Algorithm Comparison

Table of Contents

Quick Matrix

AlgorithmAccuracyBurst BehaviorState CostGood Fit
sliding-windowHighestSmooth, strictHigherlogin, payment, sensitive APIs
fixed-windowLowerBoundary bursts possibleLowvery hot coarse limits
token-bucketMedium-highAllows burstsLowAPI plans, gateway quotas
leaky-bucketMedium-highSmooth outputLowbackend protection, shaping

Sliding Window

Sliding window counts events in the last windowMs milliseconds.

new RateLimiter({
  algorithm: 'sliding-window',
  windowMs: 15 * 60 * 1000,
  max: 5,
});

Use it when fairness matters more than raw throughput.

Good Fit

  • Login, password reset, MFA, payment, refund, coupon, and other abuse-sensitive operations.
  • APIs where a user should never exceed max requests in any rolling windowMs.
  • Multi-tenant systems where fairness is more important than squeezing out the highest possible per-process throughput.
  • Business lock scenarios such as "same user + same route" limits.

Characteristics

DimensionValue
AccuracyHighest among the four algorithms
Boundary burstNo fixed-window boundary burst
Memory costHigher, because each active key keeps recent timestamps
User experienceStrict and predictable
Default fitRecommended default for sensitive user actions

How It Works

For each key, the algorithm keeps request timestamps that are still inside the rolling time window.

Current time: 10:01:00
Window:       60 seconds
Valid range:  10:00:00 - 10:01:00

Stored timestamps:
10:00:05, 10:00:20, 10:00:45, 10:00:55

Count = 4
If max = 5, the next request is allowed.

Expired timestamps are ignored or removed before the new request is evaluated.

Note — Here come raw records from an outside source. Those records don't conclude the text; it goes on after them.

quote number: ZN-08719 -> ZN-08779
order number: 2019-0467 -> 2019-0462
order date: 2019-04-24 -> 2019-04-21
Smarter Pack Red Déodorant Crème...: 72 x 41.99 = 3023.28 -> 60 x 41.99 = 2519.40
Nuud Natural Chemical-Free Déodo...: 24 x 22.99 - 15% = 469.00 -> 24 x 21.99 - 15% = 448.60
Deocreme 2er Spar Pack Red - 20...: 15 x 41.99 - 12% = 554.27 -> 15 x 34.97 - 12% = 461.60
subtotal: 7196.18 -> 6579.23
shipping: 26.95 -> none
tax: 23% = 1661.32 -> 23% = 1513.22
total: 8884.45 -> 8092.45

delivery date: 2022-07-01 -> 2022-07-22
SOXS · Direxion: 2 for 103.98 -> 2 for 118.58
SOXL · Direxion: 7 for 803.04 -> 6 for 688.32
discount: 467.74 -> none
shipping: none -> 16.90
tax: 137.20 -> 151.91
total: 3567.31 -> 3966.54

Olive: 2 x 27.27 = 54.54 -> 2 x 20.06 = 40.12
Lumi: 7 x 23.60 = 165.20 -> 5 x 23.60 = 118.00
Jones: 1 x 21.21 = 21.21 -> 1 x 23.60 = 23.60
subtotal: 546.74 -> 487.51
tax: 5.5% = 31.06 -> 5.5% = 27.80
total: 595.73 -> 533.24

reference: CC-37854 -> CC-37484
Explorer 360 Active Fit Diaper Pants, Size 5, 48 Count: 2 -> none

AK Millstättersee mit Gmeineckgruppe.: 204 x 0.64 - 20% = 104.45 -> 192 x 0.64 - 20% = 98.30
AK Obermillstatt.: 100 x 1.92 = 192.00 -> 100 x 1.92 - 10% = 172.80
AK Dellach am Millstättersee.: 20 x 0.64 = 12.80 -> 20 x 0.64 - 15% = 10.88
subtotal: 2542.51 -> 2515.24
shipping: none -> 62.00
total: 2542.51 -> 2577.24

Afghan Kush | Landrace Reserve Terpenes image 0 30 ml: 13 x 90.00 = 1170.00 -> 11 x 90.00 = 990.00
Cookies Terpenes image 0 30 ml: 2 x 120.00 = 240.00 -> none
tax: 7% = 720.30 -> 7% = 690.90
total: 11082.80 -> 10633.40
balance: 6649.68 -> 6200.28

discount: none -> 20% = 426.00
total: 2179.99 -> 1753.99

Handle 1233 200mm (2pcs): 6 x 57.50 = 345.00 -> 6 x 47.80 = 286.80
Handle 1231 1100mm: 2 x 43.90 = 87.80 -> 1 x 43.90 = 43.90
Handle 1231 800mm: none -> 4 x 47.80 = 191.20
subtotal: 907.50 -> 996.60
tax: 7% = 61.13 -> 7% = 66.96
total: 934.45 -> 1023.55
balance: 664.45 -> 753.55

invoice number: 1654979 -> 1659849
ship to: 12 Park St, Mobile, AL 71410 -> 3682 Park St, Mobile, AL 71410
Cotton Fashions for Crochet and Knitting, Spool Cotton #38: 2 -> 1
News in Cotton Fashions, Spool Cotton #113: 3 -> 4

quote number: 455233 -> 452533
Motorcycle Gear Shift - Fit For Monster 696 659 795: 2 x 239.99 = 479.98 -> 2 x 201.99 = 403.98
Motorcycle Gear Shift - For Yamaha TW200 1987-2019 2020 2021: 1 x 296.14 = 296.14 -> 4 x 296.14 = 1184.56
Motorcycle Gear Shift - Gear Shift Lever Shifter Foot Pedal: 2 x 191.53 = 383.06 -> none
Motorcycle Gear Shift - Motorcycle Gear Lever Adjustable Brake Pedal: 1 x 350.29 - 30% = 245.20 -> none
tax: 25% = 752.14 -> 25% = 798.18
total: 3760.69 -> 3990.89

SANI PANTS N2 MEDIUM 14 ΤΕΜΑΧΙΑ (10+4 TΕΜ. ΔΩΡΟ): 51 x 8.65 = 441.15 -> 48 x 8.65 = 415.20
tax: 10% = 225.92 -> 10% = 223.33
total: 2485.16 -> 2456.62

This is why the algorithm avoids the classic fixed-window boundary problem.

Pros and Cons

ProsCons
Strictest rolling-window fairnessMore per-key state than the other algorithms
Good protection for sensitive operationsSlightly higher CPU and memory work under very high cardinality
Easy to explain to product and security teamsRequires careful storage choice for distributed deployments

Practical Notes

  • Use a route-aware key such as user:${userId}:${route} when different endpoints need independent budgets.
  • For Redis deployments, prefer a store path that supports atomic algorithm operations.
  • For extremely high-cardinality traffic, benchmark against fixed-window, token-bucket, and leaky-bucket before choosing a global default.

Fixed Window

Fixed window groups requests into calendar-like buckets.

new RateLimiter({
  algorithm: 'fixed-window',
  windowMs: 60 * 1000,
  max: 1000,
});

Use it for very hot endpoints where approximate limits are acceptable.

Good Fit

  • High-throughput endpoints where an approximate count is acceptable.
  • Coarse operational protection, such as "up to 10,000 requests per minute per API key".
  • Internal APIs where the cost of an occasional boundary burst is low.
  • Metrics-oriented throttling where compact state is more valuable than exact rolling fairness.

Characteristics

DimensionValue
AccuracyLowest, because the window has hard boundaries
Boundary burstPossible near the edge of two windows
Memory costLow, usually one counter per active key
User experienceCan feel permissive at window boundaries
Default fitGood for hot, coarse limits

How It Works

The algorithm maps a request time to a bucket:

bucket = floor(now / windowMs)
counter key = `${rateLimitKey}:${bucket}`

All requests in the same bucket share one counter. When time moves into the next bucket, the counter starts over.

Window A: 10:00:00 - 10:00:59
Window B: 10:01:00 - 10:01:59

User sends 100 requests at 10:00:59
User sends 100 requests at 10:01:00

In two real seconds, the user may complete 200 requests.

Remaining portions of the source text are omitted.